With so many superstars teaming up over the past five seasons, you might be tempted to think the NBA's current "Big 3" era (touched off by the Celtics' acquisitions of Ray Allen and Kevin Garnett in the summer of 2007) represents a brand-new trend for the league.
However, while Boston's trio and Miami's subsequent LeBron James-Dwyane Wade-Chris Bosh triad are historically great, many of the biggest 3s date back to long before the Pierce-Garnett-Allen combo was even a twinkle in Danny Ainge's eye.
Using a combination of Basketball-Reference's Win Shares and John Hollinger's Estimated Wins Added, prorated to 82 scheduled games in years like 2012, we can attempt to measure the greatest single-season Big 3s since 1965 (the first year we have statistics split out by each team a player played for).
The obvious approach would seem to be simple addition, summing the metrics for a team's three highest-ranked players, but that runs the risk of overrating a trio on the basis of its top player.
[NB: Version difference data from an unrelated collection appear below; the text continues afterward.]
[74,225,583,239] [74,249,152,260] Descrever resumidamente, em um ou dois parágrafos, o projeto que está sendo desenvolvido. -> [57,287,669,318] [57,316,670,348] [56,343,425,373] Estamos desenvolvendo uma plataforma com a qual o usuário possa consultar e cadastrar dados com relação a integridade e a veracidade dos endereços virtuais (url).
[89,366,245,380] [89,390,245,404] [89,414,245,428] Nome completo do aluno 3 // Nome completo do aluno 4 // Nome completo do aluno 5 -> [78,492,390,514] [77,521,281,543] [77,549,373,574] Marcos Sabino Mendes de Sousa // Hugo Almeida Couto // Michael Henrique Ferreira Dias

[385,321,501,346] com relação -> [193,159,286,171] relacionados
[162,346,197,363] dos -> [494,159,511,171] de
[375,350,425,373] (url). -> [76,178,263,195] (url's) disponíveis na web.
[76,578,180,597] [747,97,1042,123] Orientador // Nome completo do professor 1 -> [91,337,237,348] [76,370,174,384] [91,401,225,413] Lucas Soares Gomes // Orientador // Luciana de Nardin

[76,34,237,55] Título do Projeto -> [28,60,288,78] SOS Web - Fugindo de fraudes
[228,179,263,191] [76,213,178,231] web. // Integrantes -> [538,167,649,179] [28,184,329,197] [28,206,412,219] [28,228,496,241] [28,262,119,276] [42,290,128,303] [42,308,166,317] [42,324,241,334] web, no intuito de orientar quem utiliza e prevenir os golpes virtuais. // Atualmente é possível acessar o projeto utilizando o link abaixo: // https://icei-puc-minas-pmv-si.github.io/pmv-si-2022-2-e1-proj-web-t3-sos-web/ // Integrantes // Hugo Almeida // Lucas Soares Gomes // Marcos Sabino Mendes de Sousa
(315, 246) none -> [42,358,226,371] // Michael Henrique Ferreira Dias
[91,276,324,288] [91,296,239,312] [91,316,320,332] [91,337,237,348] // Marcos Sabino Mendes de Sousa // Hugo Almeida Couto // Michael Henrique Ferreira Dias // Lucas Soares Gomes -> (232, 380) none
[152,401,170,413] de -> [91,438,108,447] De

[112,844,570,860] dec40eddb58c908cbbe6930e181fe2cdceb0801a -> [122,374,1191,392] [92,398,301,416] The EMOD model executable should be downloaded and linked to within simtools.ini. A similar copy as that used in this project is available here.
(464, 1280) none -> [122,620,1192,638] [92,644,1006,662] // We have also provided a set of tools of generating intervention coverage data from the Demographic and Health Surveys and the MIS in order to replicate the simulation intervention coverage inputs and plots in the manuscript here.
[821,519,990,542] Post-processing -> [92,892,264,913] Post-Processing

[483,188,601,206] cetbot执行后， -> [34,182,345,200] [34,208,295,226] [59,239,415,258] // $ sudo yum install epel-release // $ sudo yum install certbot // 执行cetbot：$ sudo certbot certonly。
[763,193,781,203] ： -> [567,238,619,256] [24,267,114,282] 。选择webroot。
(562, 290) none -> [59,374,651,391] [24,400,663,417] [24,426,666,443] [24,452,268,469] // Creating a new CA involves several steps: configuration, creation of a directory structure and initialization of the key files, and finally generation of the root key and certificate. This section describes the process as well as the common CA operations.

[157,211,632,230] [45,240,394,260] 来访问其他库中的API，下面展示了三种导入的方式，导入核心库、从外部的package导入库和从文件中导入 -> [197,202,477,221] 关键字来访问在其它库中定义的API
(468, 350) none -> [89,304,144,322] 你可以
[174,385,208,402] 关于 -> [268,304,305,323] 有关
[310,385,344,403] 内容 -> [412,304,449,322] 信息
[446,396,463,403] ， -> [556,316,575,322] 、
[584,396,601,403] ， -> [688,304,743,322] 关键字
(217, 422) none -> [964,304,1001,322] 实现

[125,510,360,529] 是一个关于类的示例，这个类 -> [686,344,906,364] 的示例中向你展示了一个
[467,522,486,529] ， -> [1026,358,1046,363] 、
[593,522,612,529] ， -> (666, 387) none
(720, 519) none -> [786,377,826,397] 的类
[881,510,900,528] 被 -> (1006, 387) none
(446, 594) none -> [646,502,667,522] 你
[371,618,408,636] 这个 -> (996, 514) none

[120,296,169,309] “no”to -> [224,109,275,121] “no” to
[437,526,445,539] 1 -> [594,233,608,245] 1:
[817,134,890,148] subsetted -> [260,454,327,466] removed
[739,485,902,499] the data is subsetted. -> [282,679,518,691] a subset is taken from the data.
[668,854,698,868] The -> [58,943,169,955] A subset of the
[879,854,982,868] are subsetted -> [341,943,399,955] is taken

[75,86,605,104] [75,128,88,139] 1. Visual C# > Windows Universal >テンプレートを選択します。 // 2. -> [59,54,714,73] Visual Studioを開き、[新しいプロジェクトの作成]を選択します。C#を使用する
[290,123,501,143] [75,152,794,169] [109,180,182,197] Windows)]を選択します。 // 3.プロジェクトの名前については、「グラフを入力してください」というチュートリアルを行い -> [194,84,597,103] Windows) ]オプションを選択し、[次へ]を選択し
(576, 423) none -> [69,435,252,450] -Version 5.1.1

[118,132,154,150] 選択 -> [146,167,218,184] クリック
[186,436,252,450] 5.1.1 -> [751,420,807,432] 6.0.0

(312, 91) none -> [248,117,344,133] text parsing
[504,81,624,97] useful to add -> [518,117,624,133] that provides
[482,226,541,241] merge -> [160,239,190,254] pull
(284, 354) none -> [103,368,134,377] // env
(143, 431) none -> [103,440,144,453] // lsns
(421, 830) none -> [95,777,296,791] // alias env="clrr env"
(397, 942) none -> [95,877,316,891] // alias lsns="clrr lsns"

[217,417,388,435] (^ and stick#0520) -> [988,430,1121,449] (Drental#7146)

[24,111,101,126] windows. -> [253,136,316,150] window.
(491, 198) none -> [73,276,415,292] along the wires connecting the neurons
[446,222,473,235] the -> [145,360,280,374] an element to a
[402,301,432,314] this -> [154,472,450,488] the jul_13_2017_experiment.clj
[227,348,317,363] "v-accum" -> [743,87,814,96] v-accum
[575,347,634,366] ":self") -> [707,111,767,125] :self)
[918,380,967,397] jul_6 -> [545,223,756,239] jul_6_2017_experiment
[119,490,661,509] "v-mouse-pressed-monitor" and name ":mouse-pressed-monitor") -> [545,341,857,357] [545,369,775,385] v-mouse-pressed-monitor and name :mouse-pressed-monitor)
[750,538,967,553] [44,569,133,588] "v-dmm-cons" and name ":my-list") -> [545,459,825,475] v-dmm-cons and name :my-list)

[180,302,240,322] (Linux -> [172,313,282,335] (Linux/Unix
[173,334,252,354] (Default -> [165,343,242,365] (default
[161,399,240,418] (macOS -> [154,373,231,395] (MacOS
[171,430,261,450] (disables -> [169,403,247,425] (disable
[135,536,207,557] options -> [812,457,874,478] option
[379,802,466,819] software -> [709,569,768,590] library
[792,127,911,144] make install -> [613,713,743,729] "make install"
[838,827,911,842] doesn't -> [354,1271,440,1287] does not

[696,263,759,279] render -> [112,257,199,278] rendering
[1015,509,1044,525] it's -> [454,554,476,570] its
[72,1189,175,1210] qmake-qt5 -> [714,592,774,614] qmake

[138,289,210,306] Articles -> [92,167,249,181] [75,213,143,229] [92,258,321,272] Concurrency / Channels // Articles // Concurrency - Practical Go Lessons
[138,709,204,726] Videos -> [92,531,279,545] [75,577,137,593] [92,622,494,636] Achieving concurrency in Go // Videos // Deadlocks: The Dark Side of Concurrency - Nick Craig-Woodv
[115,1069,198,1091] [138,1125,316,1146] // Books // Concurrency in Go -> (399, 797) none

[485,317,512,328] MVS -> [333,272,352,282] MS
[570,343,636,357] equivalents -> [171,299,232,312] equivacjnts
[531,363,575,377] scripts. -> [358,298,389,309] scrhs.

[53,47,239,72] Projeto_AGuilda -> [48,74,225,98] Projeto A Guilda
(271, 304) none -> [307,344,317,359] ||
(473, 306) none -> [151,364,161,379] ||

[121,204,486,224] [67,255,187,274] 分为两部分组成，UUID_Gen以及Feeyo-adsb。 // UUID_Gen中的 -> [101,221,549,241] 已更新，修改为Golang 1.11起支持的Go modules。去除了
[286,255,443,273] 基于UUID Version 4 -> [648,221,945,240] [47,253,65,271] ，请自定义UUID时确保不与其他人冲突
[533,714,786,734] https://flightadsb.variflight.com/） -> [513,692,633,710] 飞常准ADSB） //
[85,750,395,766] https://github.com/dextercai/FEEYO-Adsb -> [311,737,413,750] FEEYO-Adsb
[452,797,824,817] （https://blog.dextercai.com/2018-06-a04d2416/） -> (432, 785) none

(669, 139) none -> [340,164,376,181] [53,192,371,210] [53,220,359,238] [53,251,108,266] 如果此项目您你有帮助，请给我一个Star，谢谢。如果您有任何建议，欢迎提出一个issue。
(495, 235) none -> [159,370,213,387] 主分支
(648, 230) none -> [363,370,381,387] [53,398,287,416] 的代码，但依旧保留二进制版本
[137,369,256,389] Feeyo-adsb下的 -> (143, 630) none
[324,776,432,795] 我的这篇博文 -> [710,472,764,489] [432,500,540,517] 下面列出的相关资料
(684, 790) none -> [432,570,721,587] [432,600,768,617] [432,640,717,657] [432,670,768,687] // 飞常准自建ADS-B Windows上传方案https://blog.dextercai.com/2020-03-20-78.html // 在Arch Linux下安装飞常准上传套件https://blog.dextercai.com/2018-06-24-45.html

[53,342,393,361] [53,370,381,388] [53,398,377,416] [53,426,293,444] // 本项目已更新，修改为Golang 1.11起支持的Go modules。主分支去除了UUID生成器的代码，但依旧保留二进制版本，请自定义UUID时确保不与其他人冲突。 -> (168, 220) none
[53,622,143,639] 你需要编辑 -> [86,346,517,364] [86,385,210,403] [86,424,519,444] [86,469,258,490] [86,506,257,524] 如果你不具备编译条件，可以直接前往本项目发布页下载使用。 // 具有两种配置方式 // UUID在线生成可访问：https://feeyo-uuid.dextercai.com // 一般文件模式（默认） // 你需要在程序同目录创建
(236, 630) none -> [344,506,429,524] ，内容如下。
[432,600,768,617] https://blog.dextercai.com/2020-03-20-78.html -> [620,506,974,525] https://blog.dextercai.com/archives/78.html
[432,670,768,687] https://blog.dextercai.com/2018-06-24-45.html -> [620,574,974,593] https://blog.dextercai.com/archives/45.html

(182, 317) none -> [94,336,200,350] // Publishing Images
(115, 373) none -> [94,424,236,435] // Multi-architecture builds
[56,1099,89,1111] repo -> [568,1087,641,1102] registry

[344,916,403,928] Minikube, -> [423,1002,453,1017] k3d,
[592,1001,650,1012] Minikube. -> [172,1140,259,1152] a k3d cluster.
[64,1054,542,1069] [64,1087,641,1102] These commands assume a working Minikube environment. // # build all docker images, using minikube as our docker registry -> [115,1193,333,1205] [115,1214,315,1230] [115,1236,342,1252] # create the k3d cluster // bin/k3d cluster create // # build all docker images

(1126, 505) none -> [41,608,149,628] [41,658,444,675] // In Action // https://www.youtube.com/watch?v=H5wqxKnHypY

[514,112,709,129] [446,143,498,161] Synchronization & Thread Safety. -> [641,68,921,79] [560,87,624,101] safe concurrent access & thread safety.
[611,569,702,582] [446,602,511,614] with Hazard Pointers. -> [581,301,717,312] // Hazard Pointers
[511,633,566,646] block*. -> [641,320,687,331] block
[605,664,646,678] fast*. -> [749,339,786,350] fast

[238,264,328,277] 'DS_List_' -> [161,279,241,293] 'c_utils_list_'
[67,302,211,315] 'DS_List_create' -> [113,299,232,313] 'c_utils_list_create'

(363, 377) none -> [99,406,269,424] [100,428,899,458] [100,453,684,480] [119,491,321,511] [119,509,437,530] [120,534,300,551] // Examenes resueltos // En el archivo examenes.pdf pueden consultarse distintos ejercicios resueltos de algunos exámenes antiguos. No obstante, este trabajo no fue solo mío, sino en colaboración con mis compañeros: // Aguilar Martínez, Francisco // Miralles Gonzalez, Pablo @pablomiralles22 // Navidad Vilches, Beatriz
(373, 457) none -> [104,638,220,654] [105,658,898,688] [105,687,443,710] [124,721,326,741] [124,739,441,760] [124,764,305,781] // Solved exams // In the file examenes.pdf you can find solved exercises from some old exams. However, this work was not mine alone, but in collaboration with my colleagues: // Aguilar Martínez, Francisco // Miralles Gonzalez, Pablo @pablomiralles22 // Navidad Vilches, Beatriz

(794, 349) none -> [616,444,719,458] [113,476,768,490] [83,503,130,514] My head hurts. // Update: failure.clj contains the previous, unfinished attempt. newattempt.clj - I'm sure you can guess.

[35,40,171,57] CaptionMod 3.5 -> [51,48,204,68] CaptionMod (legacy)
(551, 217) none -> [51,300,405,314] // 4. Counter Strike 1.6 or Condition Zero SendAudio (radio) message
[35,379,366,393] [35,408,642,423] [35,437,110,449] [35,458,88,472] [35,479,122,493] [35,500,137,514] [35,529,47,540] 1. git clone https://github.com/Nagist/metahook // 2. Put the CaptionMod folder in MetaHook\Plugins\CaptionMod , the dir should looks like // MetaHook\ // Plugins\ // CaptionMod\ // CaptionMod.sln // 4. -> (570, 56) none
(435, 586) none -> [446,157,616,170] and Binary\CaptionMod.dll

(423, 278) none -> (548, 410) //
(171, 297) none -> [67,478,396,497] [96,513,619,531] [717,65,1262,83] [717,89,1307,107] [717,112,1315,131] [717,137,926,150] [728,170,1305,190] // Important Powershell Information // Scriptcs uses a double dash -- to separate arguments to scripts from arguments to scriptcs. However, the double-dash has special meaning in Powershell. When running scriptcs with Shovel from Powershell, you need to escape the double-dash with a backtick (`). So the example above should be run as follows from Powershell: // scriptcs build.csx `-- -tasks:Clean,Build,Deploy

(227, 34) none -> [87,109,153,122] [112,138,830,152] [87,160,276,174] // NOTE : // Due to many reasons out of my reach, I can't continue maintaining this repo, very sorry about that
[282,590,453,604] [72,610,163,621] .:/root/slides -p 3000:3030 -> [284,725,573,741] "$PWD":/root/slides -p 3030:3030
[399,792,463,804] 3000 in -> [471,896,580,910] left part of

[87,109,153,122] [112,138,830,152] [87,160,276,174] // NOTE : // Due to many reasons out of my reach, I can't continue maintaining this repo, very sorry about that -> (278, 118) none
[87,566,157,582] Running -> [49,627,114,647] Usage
It actually makes more sense to use an average called the harmonic mean to give less relative weight to a team's best player and more to its third-best player.
After doing that, you get the following list of the best three-man combinations in a season:
10. 1968-69 Los Angeles Lakers
Wilt Chamberlain, Jerry West, Elgin Baylor
In July 1968, Chamberlain was traded from Philadelphia to L.A., forming what was perhaps the NBA's very first modern-style Big 3 with West and Baylor. The result was a 55-win Lakers team that boasted three inner-circle Hall of Famers with PERs north of 20 -- although, oddly enough, the Wilt-infused '68-69 Lakers actually represented an offensive decline from the 1967-68 version, a team whose No. 3 player was Archie Clark.
Even so, L.A.'s 1968-69 team would meet expectations, eventually coming within a Game 7 Finals loss of being only the second team to topple the Celtics in a playoff series since 1958.